— WORK TO COMPLETE —
Find every line in the records below that contains the word "candidates", and copy each such line.

Structured diff data
-------------------------
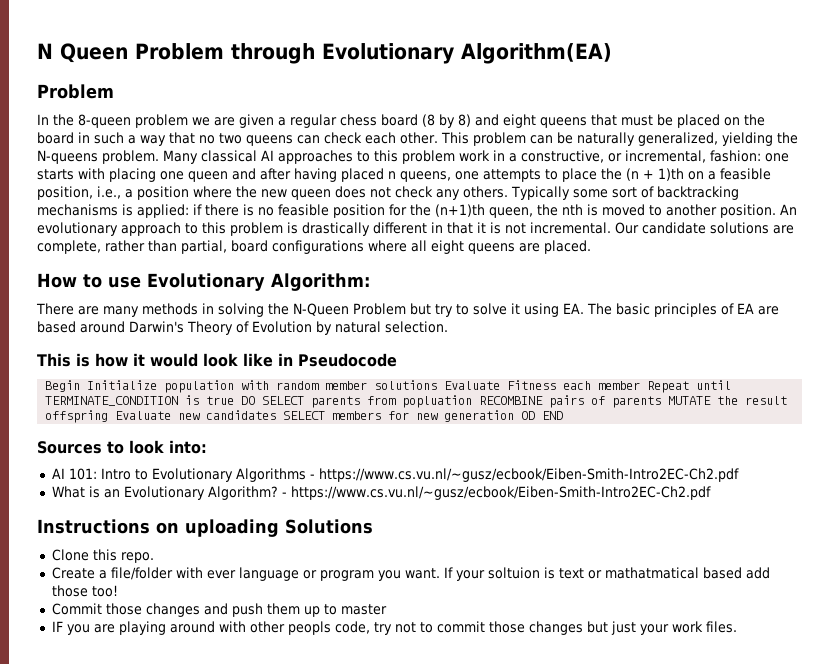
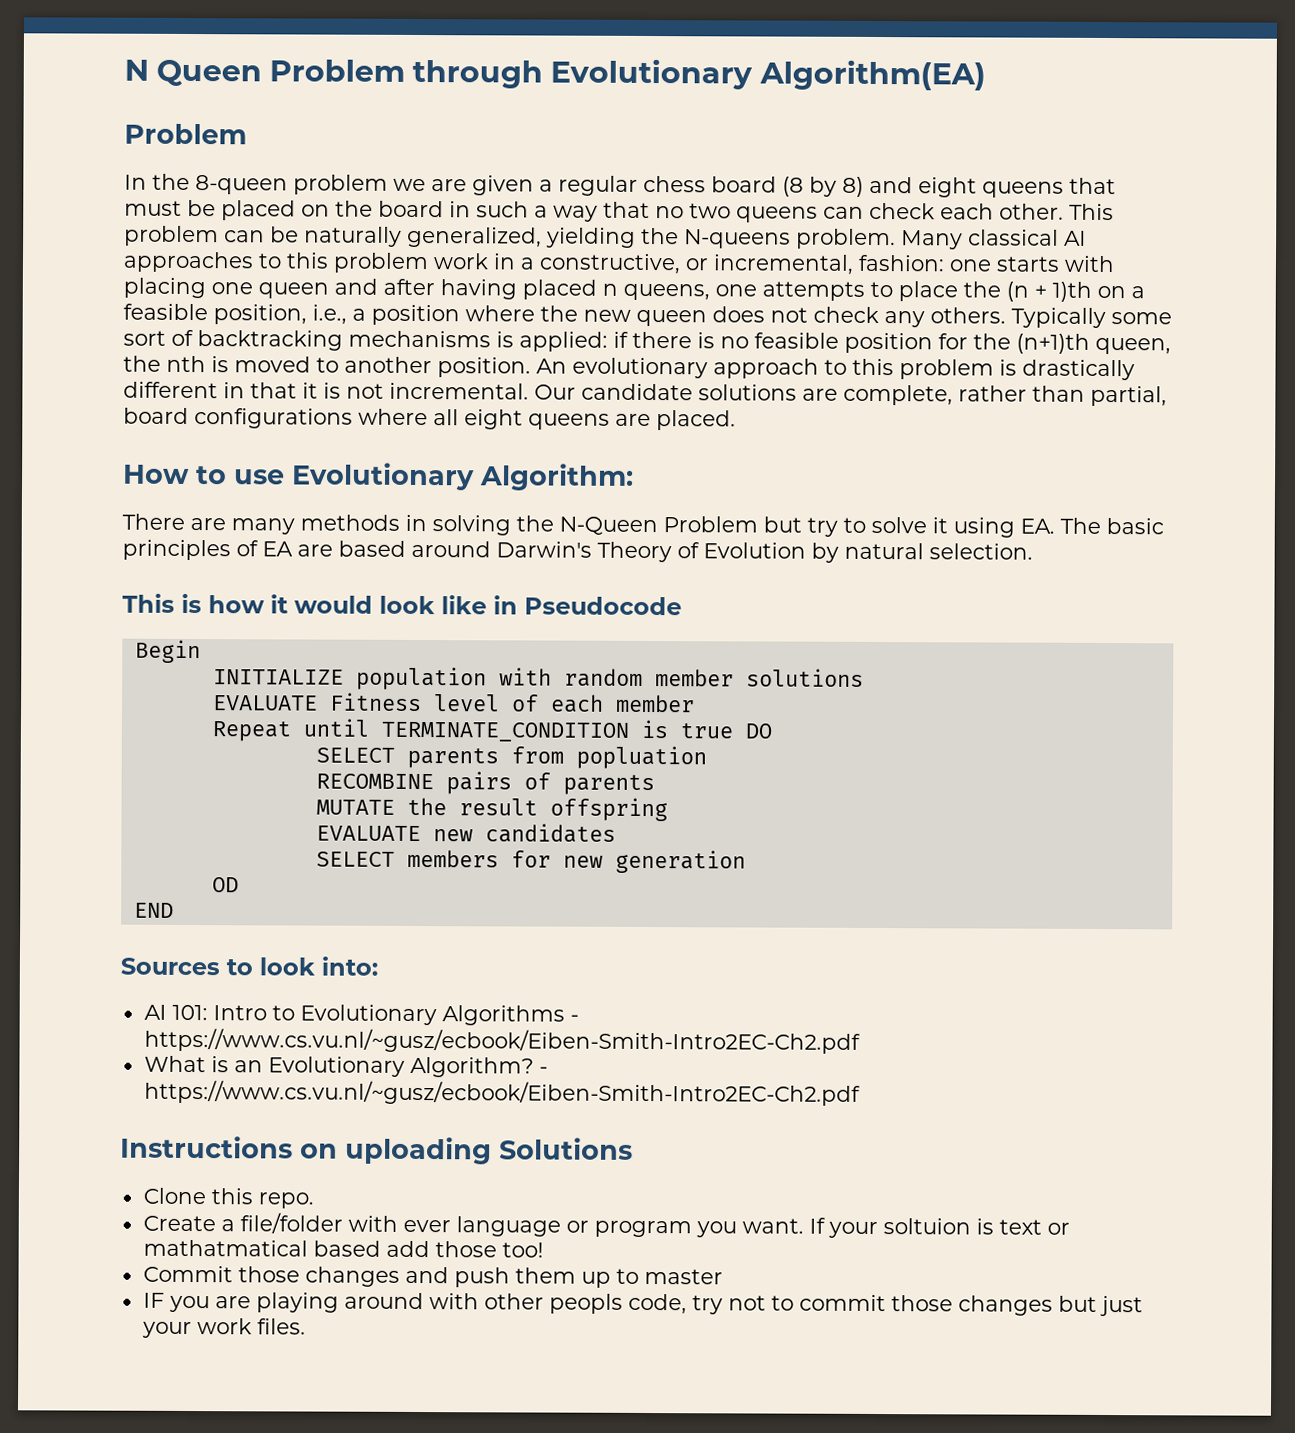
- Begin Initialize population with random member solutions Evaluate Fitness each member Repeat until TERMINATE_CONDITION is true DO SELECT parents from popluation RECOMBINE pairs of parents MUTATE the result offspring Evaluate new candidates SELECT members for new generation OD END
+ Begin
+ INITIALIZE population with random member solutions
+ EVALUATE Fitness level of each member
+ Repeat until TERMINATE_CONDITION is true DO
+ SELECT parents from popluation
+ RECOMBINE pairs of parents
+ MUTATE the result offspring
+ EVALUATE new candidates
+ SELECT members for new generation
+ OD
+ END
-------------------------
— RESPONSE TO THE EXERCISE —
- Begin Initialize population with random member solutions Evaluate Fitness each member Repeat until TERMINATE_CONDITION is true DO SELECT parents from popluation RECOMBINE pairs of parents MUTATE the result offspring Evaluate new candidates SELECT members for new generation OD END
+ EVALUATE new candidates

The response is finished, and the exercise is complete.